- Material for this task -
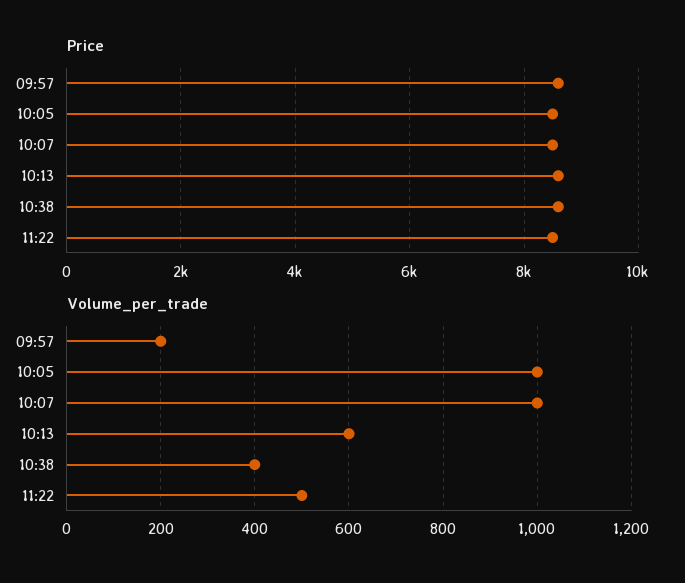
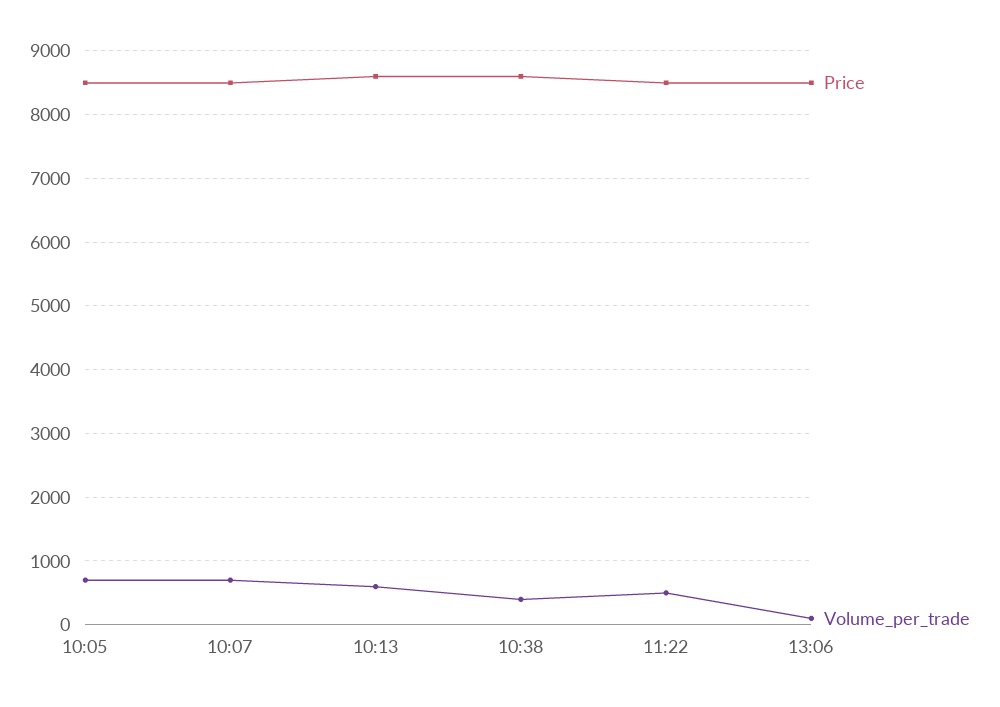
Price, 09:57: 8600 -> none
Volume_per_trade, 09:57: 200 -> none
Volume_per_trade, 10:05: 1000 -> 700
Volume_per_trade, 10:07: 1000 -> 700
Price, 13:06: none -> 8500
Volume_per_trade, 13:06: none -> 100

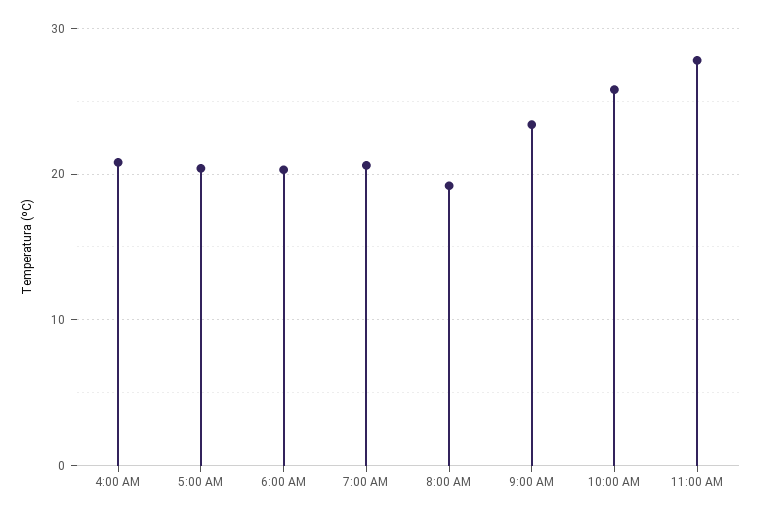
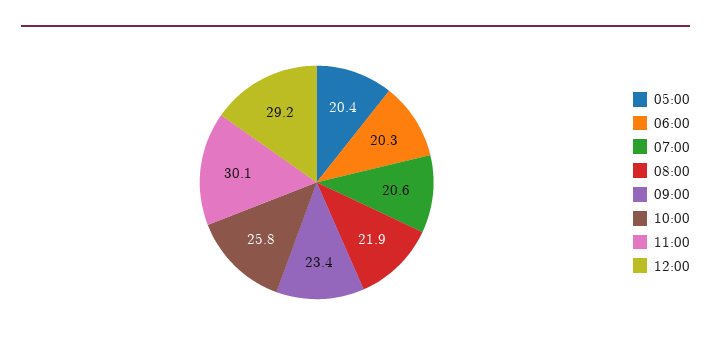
4:00 AM: 21 -> none
8:00 AM: 19 -> 21.9
11:00 AM: 28 -> 30.1
12:00: none -> 29.2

- What you are asked to do -
A faithful copy of the entries above is needed, one that contains no images.

- Response to the exercise -
Price, 09:57: 8600 -> none
Volume_per_trade, 09:57: 200 -> none
Volume_per_trade, 10:05: 1000 -> 700
Volume_per_trade, 10:07: 1000 -> 700
Price, 13:06: none -> 8500
Volume_per_trade, 13:06: none -> 100

4:00 AM: 21 -> none
8:00 AM: 19 -> 21.9
11:00 AM: 28 -> 30.1
12:00: none -> 29.2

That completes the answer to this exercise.